(Revision tracking records)
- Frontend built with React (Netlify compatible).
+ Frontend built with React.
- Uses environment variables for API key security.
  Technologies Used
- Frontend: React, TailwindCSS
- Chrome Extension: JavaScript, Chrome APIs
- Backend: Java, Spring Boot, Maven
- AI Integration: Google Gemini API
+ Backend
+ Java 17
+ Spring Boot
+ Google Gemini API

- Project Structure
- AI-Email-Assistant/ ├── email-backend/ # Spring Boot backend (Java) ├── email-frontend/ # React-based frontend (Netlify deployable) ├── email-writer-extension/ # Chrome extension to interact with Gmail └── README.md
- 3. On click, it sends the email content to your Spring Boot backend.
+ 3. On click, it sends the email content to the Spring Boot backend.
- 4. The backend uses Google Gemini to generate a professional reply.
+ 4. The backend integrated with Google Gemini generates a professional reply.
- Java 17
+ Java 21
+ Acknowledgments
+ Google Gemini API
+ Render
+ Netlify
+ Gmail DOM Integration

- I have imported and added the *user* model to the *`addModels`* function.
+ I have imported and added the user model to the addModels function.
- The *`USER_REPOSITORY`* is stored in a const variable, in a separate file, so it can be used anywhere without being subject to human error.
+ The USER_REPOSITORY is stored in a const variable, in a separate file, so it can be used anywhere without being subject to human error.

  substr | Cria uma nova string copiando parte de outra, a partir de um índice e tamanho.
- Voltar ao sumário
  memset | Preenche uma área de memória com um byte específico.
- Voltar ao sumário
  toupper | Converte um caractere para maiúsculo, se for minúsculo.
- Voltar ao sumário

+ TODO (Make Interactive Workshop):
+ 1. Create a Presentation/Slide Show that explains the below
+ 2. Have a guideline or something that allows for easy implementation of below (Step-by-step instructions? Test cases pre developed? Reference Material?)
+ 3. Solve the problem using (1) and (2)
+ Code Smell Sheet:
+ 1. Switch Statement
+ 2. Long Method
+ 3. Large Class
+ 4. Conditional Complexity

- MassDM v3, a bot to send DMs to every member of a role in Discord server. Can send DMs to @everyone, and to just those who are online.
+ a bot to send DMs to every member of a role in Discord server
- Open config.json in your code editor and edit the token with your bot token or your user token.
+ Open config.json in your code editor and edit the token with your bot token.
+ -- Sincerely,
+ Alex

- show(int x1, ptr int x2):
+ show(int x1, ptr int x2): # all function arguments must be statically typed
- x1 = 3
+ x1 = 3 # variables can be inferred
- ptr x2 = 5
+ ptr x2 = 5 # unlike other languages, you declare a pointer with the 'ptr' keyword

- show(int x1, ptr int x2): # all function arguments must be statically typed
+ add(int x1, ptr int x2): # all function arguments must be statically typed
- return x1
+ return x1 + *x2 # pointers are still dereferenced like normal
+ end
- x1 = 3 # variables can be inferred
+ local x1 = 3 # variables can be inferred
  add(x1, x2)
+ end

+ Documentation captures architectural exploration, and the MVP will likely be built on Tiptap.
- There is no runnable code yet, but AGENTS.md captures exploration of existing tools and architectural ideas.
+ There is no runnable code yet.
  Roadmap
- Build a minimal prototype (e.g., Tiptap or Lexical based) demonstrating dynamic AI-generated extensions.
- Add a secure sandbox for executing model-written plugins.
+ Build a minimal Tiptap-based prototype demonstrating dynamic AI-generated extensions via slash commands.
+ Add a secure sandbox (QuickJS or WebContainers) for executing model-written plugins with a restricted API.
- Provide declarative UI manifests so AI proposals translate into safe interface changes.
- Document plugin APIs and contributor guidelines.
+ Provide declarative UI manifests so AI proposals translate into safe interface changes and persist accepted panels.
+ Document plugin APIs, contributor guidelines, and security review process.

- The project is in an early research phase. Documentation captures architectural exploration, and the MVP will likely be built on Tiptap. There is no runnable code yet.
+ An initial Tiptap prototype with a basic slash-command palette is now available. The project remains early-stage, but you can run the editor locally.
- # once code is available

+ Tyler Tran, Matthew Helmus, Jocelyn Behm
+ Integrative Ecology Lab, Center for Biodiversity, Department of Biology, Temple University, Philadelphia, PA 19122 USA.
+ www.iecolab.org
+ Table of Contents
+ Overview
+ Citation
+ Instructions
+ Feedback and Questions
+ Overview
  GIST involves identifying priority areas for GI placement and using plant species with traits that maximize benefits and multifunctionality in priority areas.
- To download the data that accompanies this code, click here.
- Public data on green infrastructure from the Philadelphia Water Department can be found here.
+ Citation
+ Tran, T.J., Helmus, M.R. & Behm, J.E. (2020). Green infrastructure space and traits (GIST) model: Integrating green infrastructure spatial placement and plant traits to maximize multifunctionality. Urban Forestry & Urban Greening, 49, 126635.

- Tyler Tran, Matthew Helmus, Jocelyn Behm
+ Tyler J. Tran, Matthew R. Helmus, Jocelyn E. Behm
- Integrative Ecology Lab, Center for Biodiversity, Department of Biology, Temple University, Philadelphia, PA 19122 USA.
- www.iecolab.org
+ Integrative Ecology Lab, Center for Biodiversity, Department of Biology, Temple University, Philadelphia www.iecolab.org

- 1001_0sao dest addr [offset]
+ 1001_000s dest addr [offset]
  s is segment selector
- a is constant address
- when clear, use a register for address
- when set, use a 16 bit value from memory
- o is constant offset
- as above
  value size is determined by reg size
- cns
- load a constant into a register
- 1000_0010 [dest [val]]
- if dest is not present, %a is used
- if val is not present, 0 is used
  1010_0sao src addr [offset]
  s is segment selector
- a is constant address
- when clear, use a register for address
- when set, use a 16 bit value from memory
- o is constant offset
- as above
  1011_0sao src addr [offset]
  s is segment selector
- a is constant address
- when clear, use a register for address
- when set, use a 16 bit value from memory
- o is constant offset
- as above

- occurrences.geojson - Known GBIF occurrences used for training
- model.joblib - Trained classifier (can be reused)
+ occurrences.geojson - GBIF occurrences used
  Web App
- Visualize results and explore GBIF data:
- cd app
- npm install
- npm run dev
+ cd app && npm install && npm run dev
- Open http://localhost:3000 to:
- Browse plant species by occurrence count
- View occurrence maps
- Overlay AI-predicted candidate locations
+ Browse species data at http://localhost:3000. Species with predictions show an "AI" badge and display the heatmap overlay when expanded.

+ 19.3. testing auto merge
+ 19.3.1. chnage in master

PROBLEM DETAILS>
Print the data above again, with nothing altered and nothing left out.

SOLUTION FOR THIS PROBLEM>
- Frontend built with React (Netlify compatible).
+ Frontend built with React.
- Uses environment variables for API key security.
  Technologies Used
- Frontend: React, TailwindCSS
- Chrome Extension: JavaScript, Chrome APIs
- Backend: Java, Spring Boot, Maven
- AI Integration: Google Gemini API
+ Backend
+ Java 17
+ Spring Boot
+ Google Gemini API

- Project Structure
- AI-Email-Assistant/ ├── email-backend/ # Spring Boot backend (Java) ├── email-frontend/ # React-based frontend (Netlify deployable) ├── email-writer-extension/ # Chrome extension to interact with Gmail └── README.md
- 3. On click, it sends the email content to your Spring Boot backend.
+ 3. On click, it sends the email content to the Spring Boot backend.
- 4. The backend uses Google Gemini to generate a professional reply.
+ 4. The backend integrated with Google Gemini generates a professional reply.
- Java 17
+ Java 21
+ Acknowledgments
+ Google Gemini API
+ Render
+ Netlify
+ Gmail DOM Integration

- I have imported and added the *user* model to the *`addModels`* function.
+ I have imported and added the user model to the addModels function.
- The *`USER_REPOSITORY`* is stored in a const variable, in a separate file, so it can be used anywhere without being subject to human error.
+ The USER_REPOSITORY is stored in a const variable, in a separate file, so it can be used anywhere without being subject to human error.

  substr | Cria uma nova string copiando parte de outra, a partir de um índice e tamanho.
- Voltar ao sumário
  memset | Preenche uma área de memória com um byte específico.
- Voltar ao sumário
  toupper | Converte um caractere para maiúsculo, se for minúsculo.
- Voltar ao sumário

+ TODO (Make Interactive Workshop):
+ 1. Create a Presentation/Slide Show that explains the below
+ 2. Have a guideline or something that allows for easy implementation of below (Step-by-step instructions? Test cases pre developed? Reference Material?)
+ 3. Solve the problem using (1) and (2)
+ Code Smell Sheet:
+ 1. Switch Statement
+ 2. Long Method
+ 3. Large Class
+ 4. Conditional Complexity

- MassDM v3, a bot to send DMs to every member of a role in Discord server. Can send DMs to @everyone, and to just those who are online.
+ a bot to send DMs to every member of a role in Discord server
- Open config.json in your code editor and edit the token with your bot token or your user token.
+ Open config.json in your code editor and edit the token with your bot token.
+ -- Sincerely,
+ Alex

- show(int x1, ptr int x2):
+ show(int x1, ptr int x2): # all function arguments must be statically typed
- x1 = 3
+ x1 = 3 # variables can be inferred
- ptr x2 = 5
+ ptr x2 = 5 # unlike other languages, you declare a pointer with the 'ptr' keyword

- show(int x1, ptr int x2): # all function arguments must be statically typed
+ add(int x1, ptr int x2): # all function arguments must be statically typed
- return x1
+ return x1 + *x2 # pointers are still dereferenced like normal
+ end
- x1 = 3 # variables can be inferred
+ local x1 = 3 # variables can be inferred
  add(x1, x2)
+ end

+ Documentation captures architectural exploration, and the MVP will likely be built on Tiptap.
- There is no runnable code yet, but AGENTS.md captures exploration of existing tools and architectural ideas.
+ There is no runnable code yet.
  Roadmap
- Build a minimal prototype (e.g., Tiptap or Lexical based) demonstrating dynamic AI-generated extensions.
- Add a secure sandbox for executing model-written plugins.
+ Build a minimal Tiptap-based prototype demonstrating dynamic AI-generated extensions via slash commands.
+ Add a secure sandbox (QuickJS or WebContainers) for executing model-written plugins with a restricted API.
- Provide declarative UI manifests so AI proposals translate into safe interface changes.
- Document plugin APIs and contributor guidelines.
+ Provide declarative UI manifests so AI proposals translate into safe interface changes and persist accepted panels.
+ Document plugin APIs, contributor guidelines, and security review process.

- The project is in an early research phase. Documentation captures architectural exploration, and the MVP will likely be built on Tiptap. There is no runnable code yet.
+ An initial Tiptap prototype with a basic slash-command palette is now available. The project remains early-stage, but you can run the editor locally.
- # once code is available

+ Tyler Tran, Matthew Helmus, Jocelyn Behm
+ Integrative Ecology Lab, Center for Biodiversity, Department of Biology, Temple University, Philadelphia, PA 19122 USA.
+ www.iecolab.org
+ Table of Contents
+ Overview
+ Citation
+ Instructions
+ Feedback and Questions
+ Overview
  GIST involves identifying priority areas for GI placement and using plant species with traits that maximize benefits and multifunctionality in priority areas.
- To download the data that accompanies this code, click here.
- Public data on green infrastructure from the Philadelphia Water Department can be found here.
+ Citation
+ Tran, T.J., Helmus, M.R. & Behm, J.E. (2020). Green infrastructure space and traits (GIST) model: Integrating green infrastructure spatial placement and plant traits to maximize multifunctionality. Urban Forestry & Urban Greening, 49, 126635.

- Tyler Tran, Matthew Helmus, Jocelyn Behm
+ Tyler J. Tran, Matthew R. Helmus, Jocelyn E. Behm
- Integrative Ecology Lab, Center for Biodiversity, Department of Biology, Temple University, Philadelphia, PA 19122 USA.
- www.iecolab.org
+ Integrative Ecology Lab, Center for Biodiversity, Department of Biology, Temple University, Philadelphia www.iecolab.org

- 1001_0sao dest addr [offset]
+ 1001_000s dest addr [offset]
  s is segment selector
- a is constant address
- when clear, use a register for address
- when set, use a 16 bit value from memory
- o is constant offset
- as above
  value size is determined by reg size
- cns
- load a constant into a register
- 1000_0010 [dest [val]]
- if dest is not present, %a is used
- if val is not present, 0 is used
  1010_0sao src addr [offset]
  s is segment selector
- a is constant address
- when clear, use a register for address
- when set, use a 16 bit value from memory
- o is constant offset
- as above
  1011_0sao src addr [offset]
  s is segment selector
- a is constant address
- when clear, use a register for address
- when set, use a 16 bit value from memory
- o is constant offset
- as above

- occurrences.geojson - Known GBIF occurrences used for training
- model.joblib - Trained classifier (can be reused)
+ occurrences.geojson - GBIF occurrences used
  Web App
- Visualize results and explore GBIF data:
- cd app
- npm install
- npm run dev
+ cd app && npm install && npm run dev
- Open http://localhost:3000 to:
- Browse plant species by occurrence count
- View occurrence maps
- Overlay AI-predicted candidate locations
+ Browse species data at http://localhost:3000. Species with predictions show an "AI" badge and display the heatmap overlay when expanded.

+ 19.3. testing auto merge
+ 19.3.1. chnage in master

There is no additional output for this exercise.